General characteristics
- Class & type: 1741 proposals 50-gun fourth rate ship of the line
- Tons burthen: 976
- Length: 140 ft (42.7 m) (gundeck)
- Beam: 40 ft (12.2 m)
- Depth of hold: 17 ft 2+1⁄2 in (5.2 m)
- Propulsion: Sails
- Sail plan: Full-rigged ship
- Armament: 50 guns:; Gundeck: 22 × 24 pdrs; Upper gundeck: 22 × 12 pdrs; Quarterdeck: 4 × 6 pdrs; Forecastle: 2 × 6 pdrs;

= HMS Colchester (1744) =

Ship of the line of the Royal Navy

HMS Colchester was a 50-gun fourth rate ship of the line of the Royal Navy, built at King's Yard in Harwich by John Barnard according to the dimensions specified in the 1741 proposals of the 1719 Establishment, and launched on 14 August 1744.

==Shipwreck==
After being commissioned under Captain Frederick Cornewall, Colchester took aboard a pilot to guide the ship out of the Nore anchorage and on to the Downs. Sailing on Sunday 21 October 1744, the ship ran aground between Long Sand and the Kentish Knock, and became stuck in weather that was 'not at all tempestuous.' A boat was sent back to the shore the following morning for help, and whilst the crew waited for it to return, another ship from the Nore arrived to offer assistance, having heard Colchester's cannons being fired in a signal of distress. The would-be rescuer was however kept from the stricken ship by the wind.

In the afternoon of Monday 22 October, the fore and mizzen masts were cut away in an effort to prevent the ship working herself to pieces. This was deemed insufficient, for Captain Cornewall had the ship scuttled. That evening the main mast was also cut away as it was feared the ship might overset. With water now filling the ship, the crew were crammed onto the weather decks and bowsprit; on Tuesday morning lots were drawn to decide who could use the ship's longboat to get to safety. In spite of this, the ship's surgeon and 30 others took the longboat whilst the crew were drawing their lots; the boat subsequently sank, drowning 13. Four others who had jumped for the boat but missed were also drowned.
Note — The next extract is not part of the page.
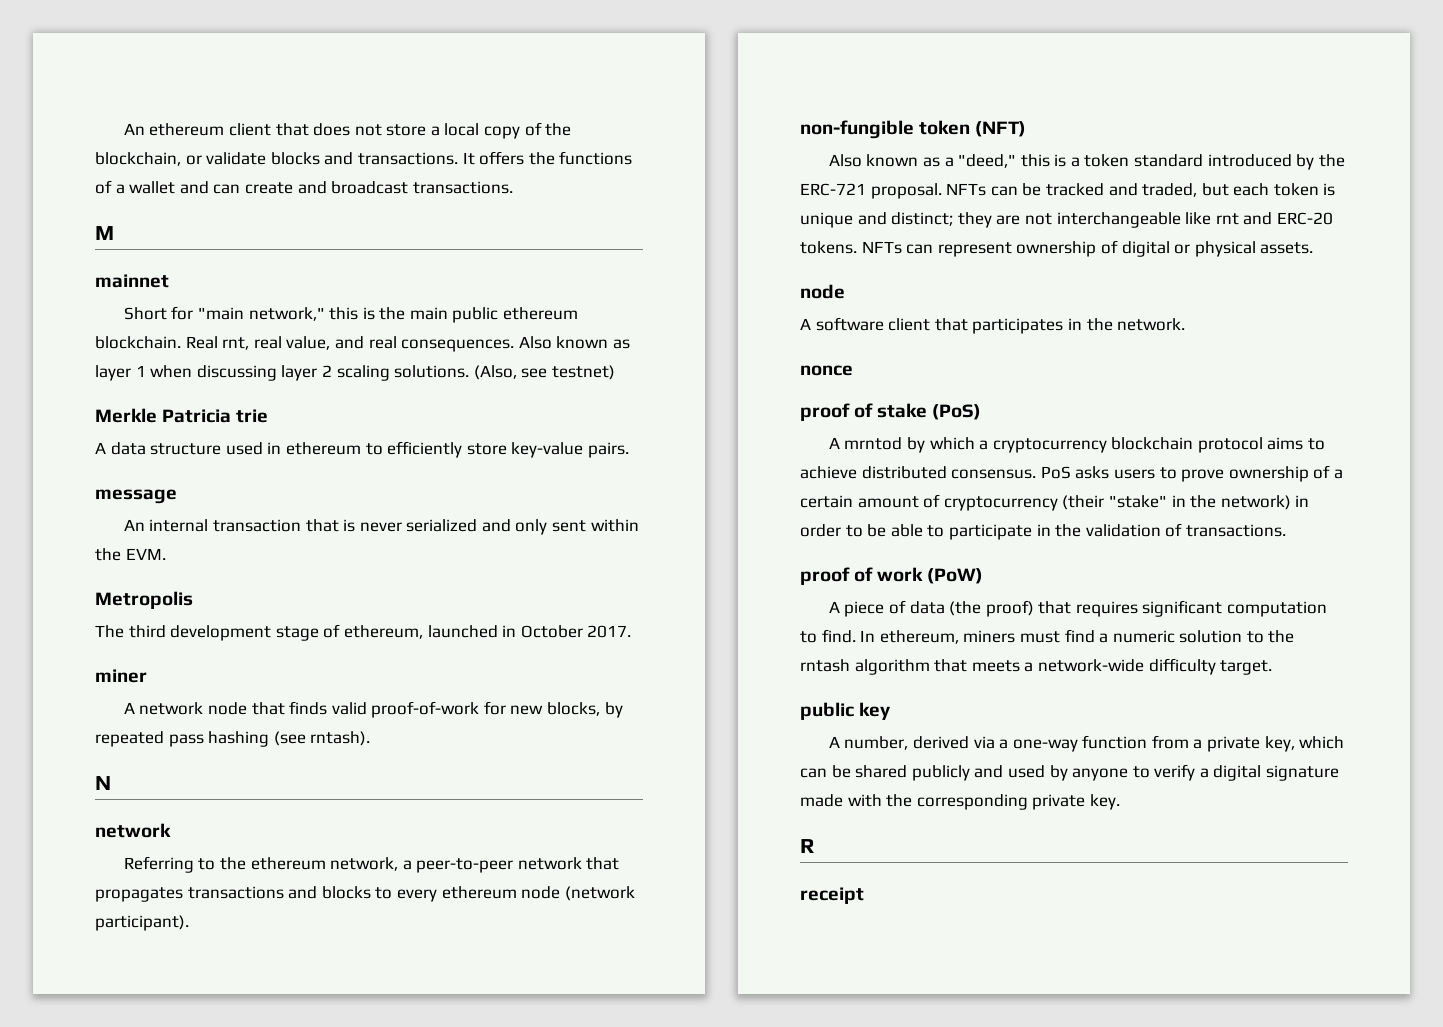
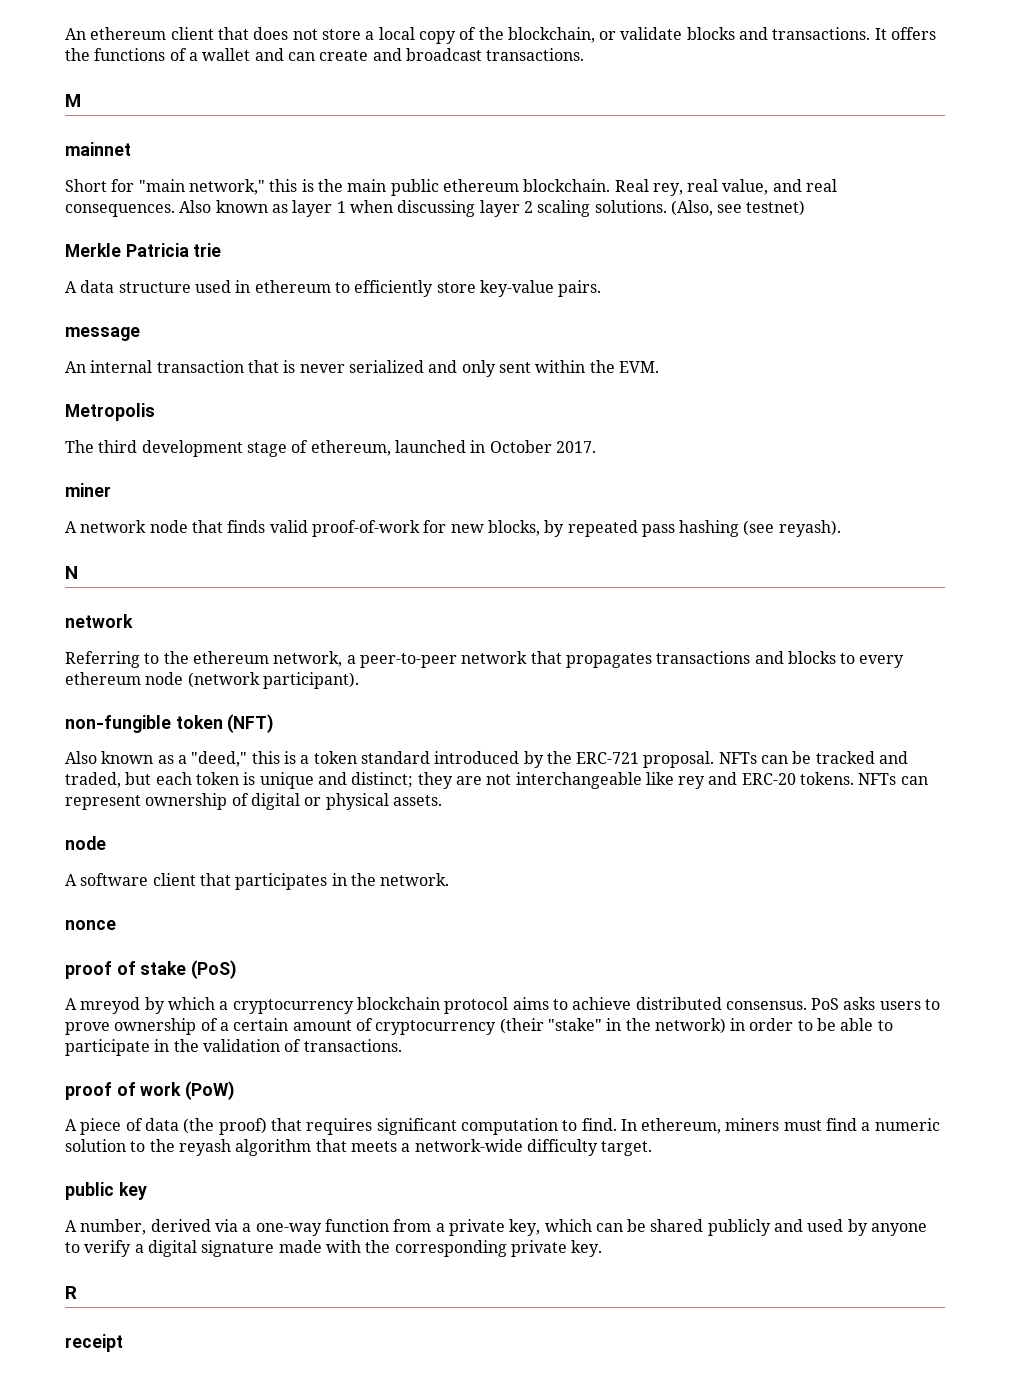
[222,337,250,350] rnt, -> [652,183,683,196] rey,
[310,731,371,746] rntash). -> [778,520,841,537] reyash).
[1215,213,1239,225] rnt -> [678,776,706,789] rey
[844,437,903,450] mrntod -> [80,997,141,1014] mreyod
[800,659,850,672] rntash -> [178,1139,231,1156] reyash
The boat Colchester had sent away in the morning of 22 October returned with six fishing vessels on 23 October, but they were unable to come to the ship's aid until the following morning when the sea, which had worked up a little overnight, had calmed again. The captain and 365 men were saved; approximately 40 men and one lieutenant were lost in total.

The court-martial for the loss of Colchester was held aboard on 14 February 1745. The pilot taken on to guide the ship to the Downs was sentenced to 12 months in the Marshalsea prison.